Take the lines of the data below from the very first through the line containing "left:0; top:63px; width:361px;" and output them exactly, pictures excluded.
***** Supplied data
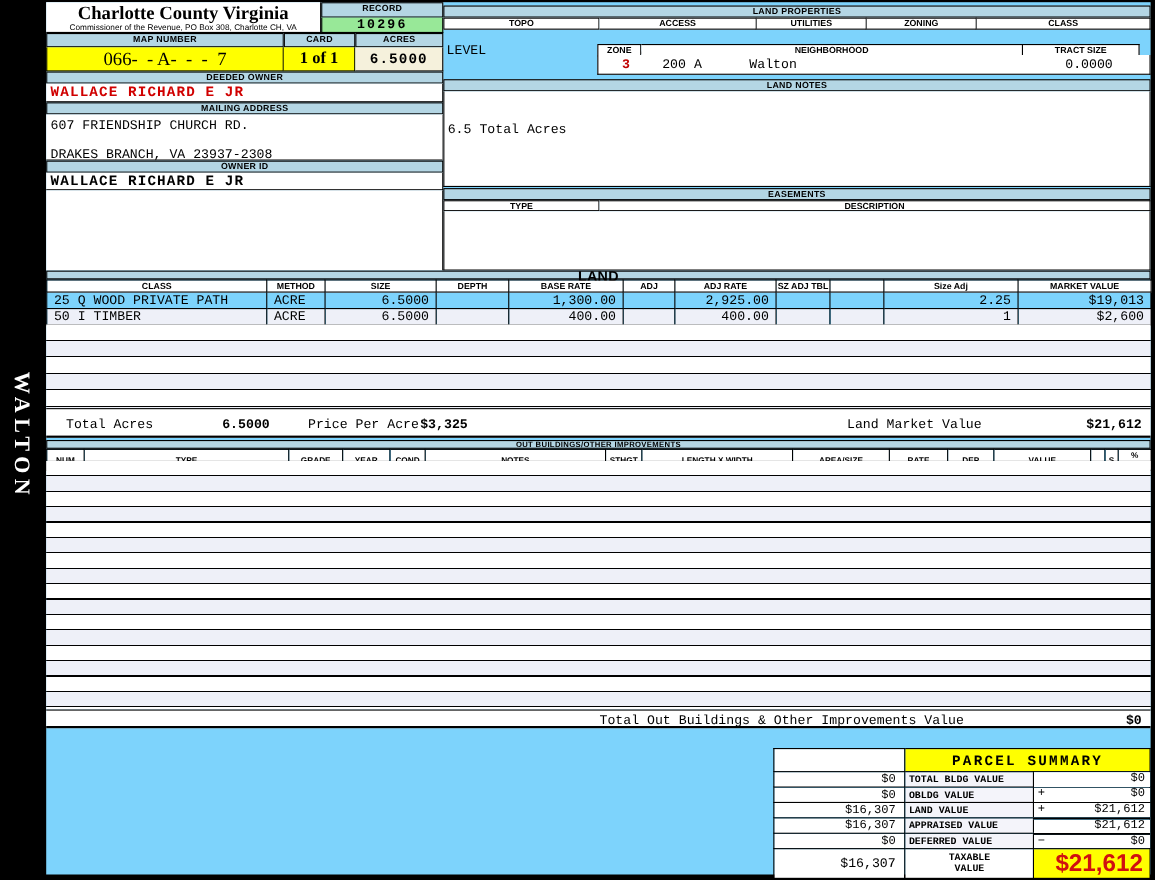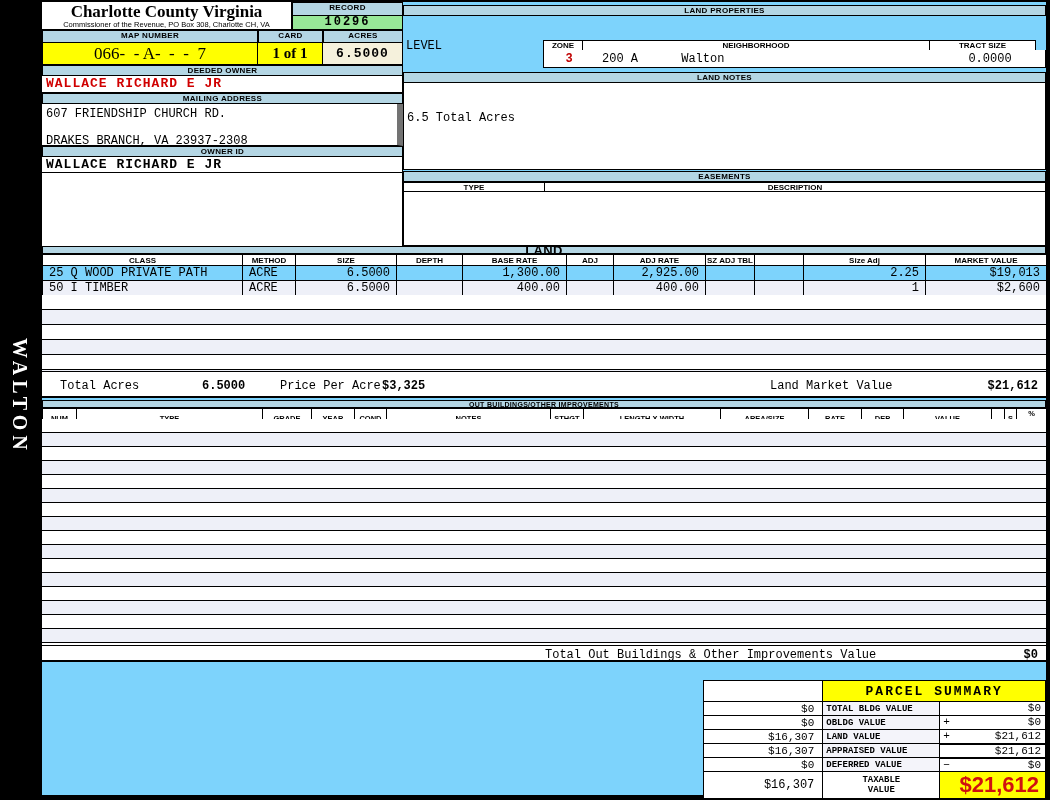--- a/index.html
+++ b/index.html
@@ -138,6 +138,13 @@
     <div class="abs left-empty"></div>
 
     <div class="abs bar bar-landprops">LAND PROPERTIES</div>
+    <div class="abs hrow" id="lp-headers">
+      <div class="hcell" style="width:142px">TOPO</div>
+      <div class="hcell" style="width:143px">ACCESS</div>
+      <div class="hcell" style="width:100px">UTILITIES</div>
+      <div class="hcell" style="width:100px">ZONING</div>
+      <div class="hcell" style="width:158px">CLASS</div>
+    </div>
     <div class="abs" id="lp-values">
       <span class="lp-topo">LEVEL</span>
       <span class="lp-access">PRIVATE</span>

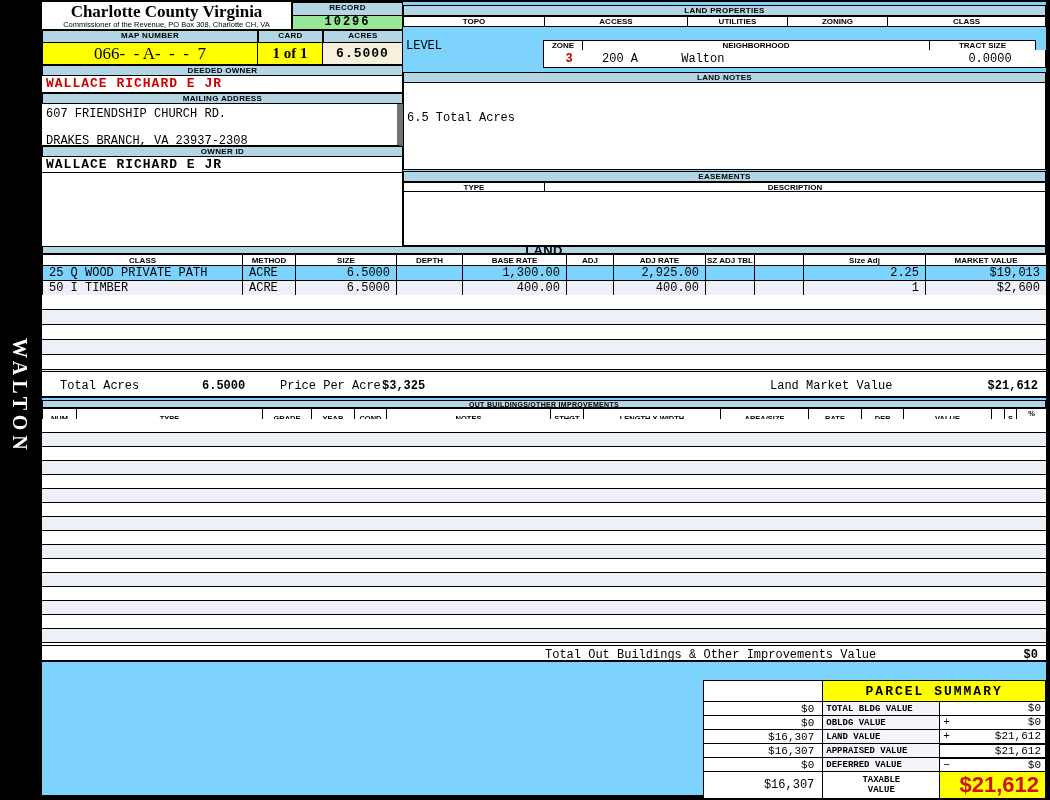--- a/index.html
+++ b/index.html
@@ -30,7 +30,7 @@
   .bar-deeded { left:0; top:63px; width:361px; height:11px; }
   .owner-name { left:0; top:74px; width:361px; height:17px; background:#fff; border-right:1px solid #000; border-bottom:1px solid #000; color:#d00000; font:bold 13px "Liberation Mono",monospace; line-height:16px; padding-left:4px; letter-spacing:1px; }
   .bar-mailing { left:0; top:91px; width:361px; height:11px; }
-  .mail-box { left:0; top:102px; width:361px; height:42px; background:#fff; border-right:6px solid #737373; border-bottom:1px solid #000; font:12px "Liberation Mono",monospace; padding-left:4px; }
+  .mail-box { left:0; top:102px; width:361px; height:42px; background:#fff; border-right:1px solid #737373; border-bottom:1px solid #000; font:12px "Liberation Mono",monospace; padding-left:4px; }
   .mail-line1 { position:absolute; top:3px; left:4px; }
   .mail-line2 { position:absolute; top:30px; left:4px; }
   .bar-ownerid { left:0; top:144px; width:361px; height:11px; }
**********
Result for this exercise
--- a/index.html
+++ b/index.html
@@ -138,6 +138,13 @@
     <div class="abs left-empty"></div>
 
     <div class="abs bar bar-landprops">LAND PROPERTIES</div>
+    <div class="abs hrow" id="lp-headers">
+      <div class="hcell" style="width:142px">TOPO</div>
+      <div class="hcell" style="width:143px">ACCESS</div>
+      <div class="hcell" style="width:100px">UTILITIES</div>
+      <div class="hcell" style="width:100px">ZONING</div>
+      <div class="hcell" style="width:158px">CLASS</div>
+    </div>
     <div class="abs" id="lp-values">
       <span class="lp-topo">LEVEL</span>
       <span class="lp-access">PRIVATE</span>

--- a/index.html
+++ b/index.html
@@ -30,7 +30,7 @@
   .bar-deeded { left:0; top:63px; width:361px; height:11px; }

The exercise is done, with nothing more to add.